→ TASK INPUTS:
========================================================================

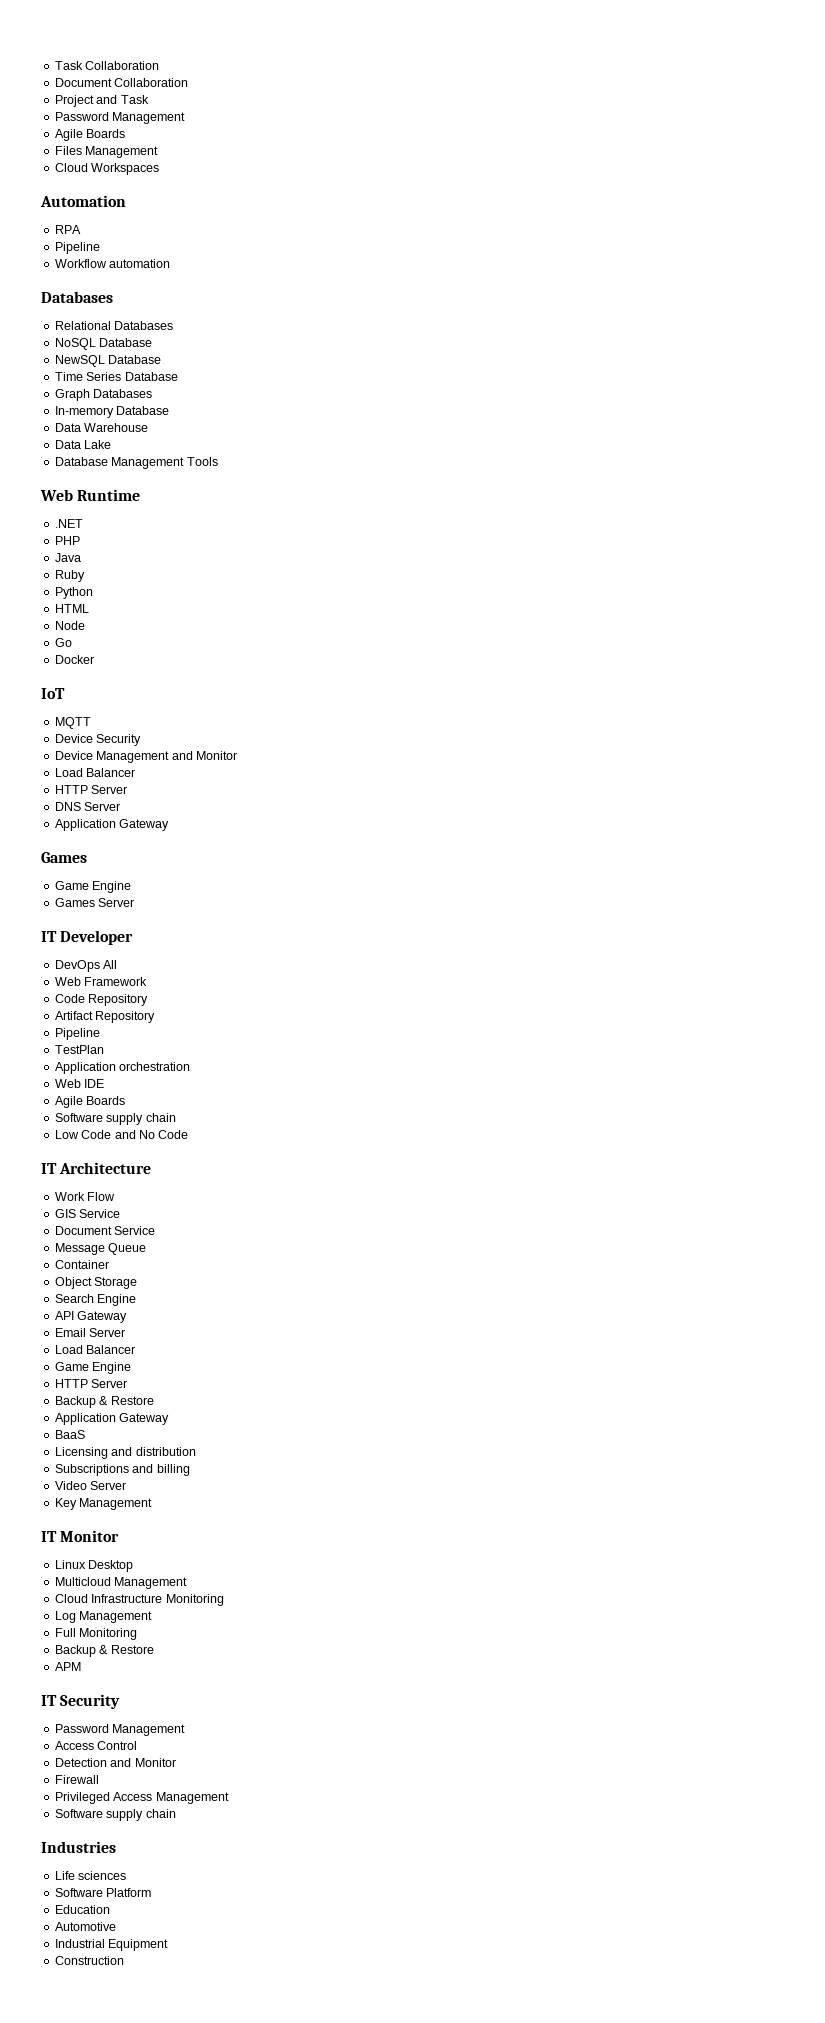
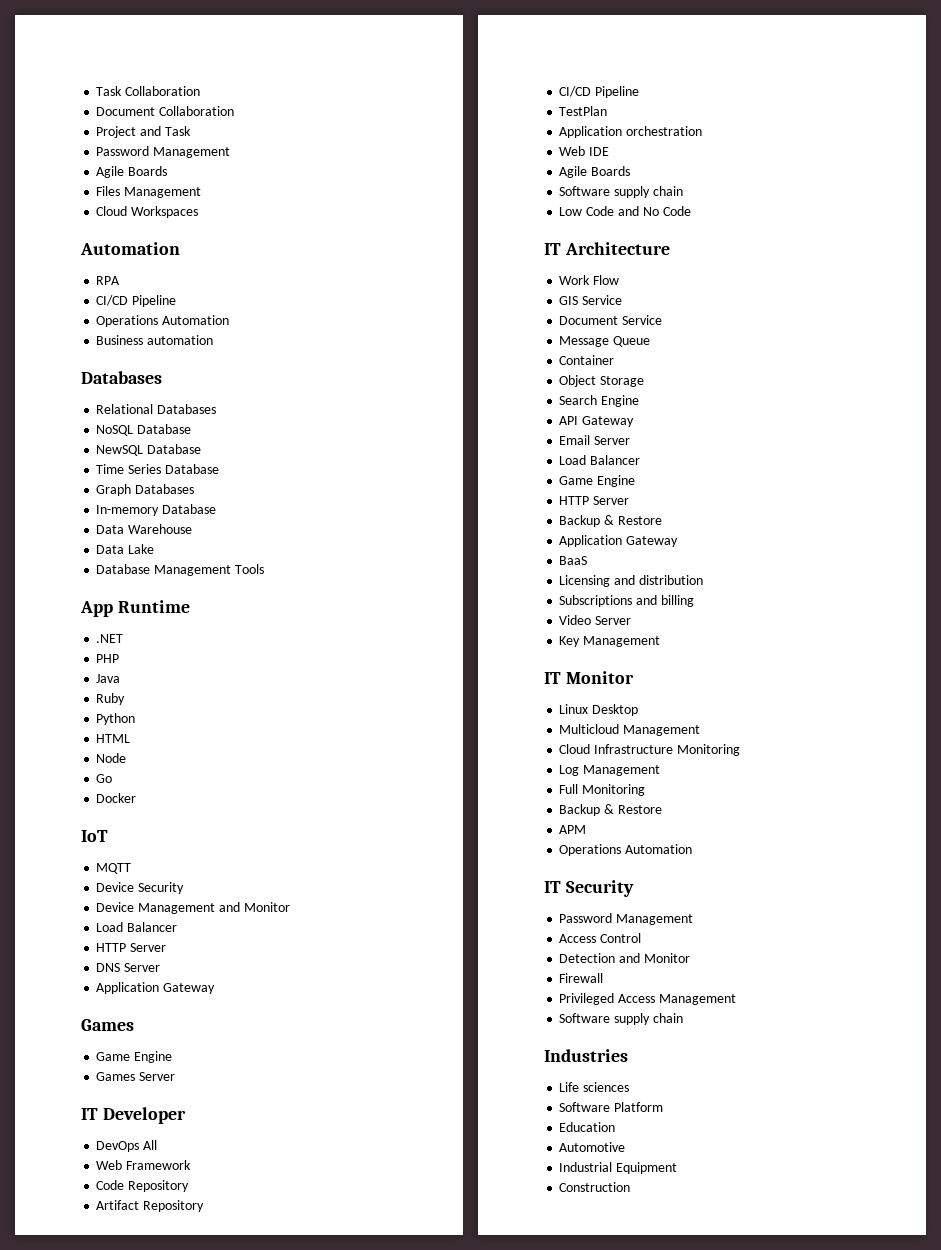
  RPA
- Pipeline
- Workflow automation
+ CI/CD Pipeline
+ Operations Automation
+ Business automation
- Web Runtime
+ App Runtime
  Artifact Repository
- Pipeline
+ CI/CD Pipeline
  APM
+ Operations Automation

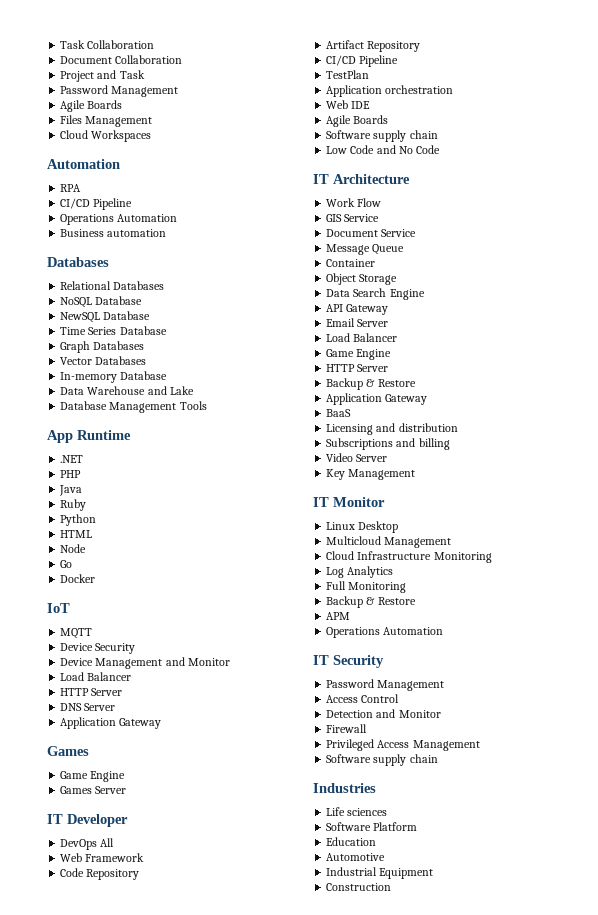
+ Vector Databases
- Data Warehouse
- Data Lake
+ Data Warehouse and Lake
- Search Engine
+ Data Search Engine
- Log Management
+ Log Analytics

========================================================================

Search the material for "Warehouse" and copy each matching line.

→ SOLVED EXERCISE:
- Data Warehouse
+ Data Warehouse and Lake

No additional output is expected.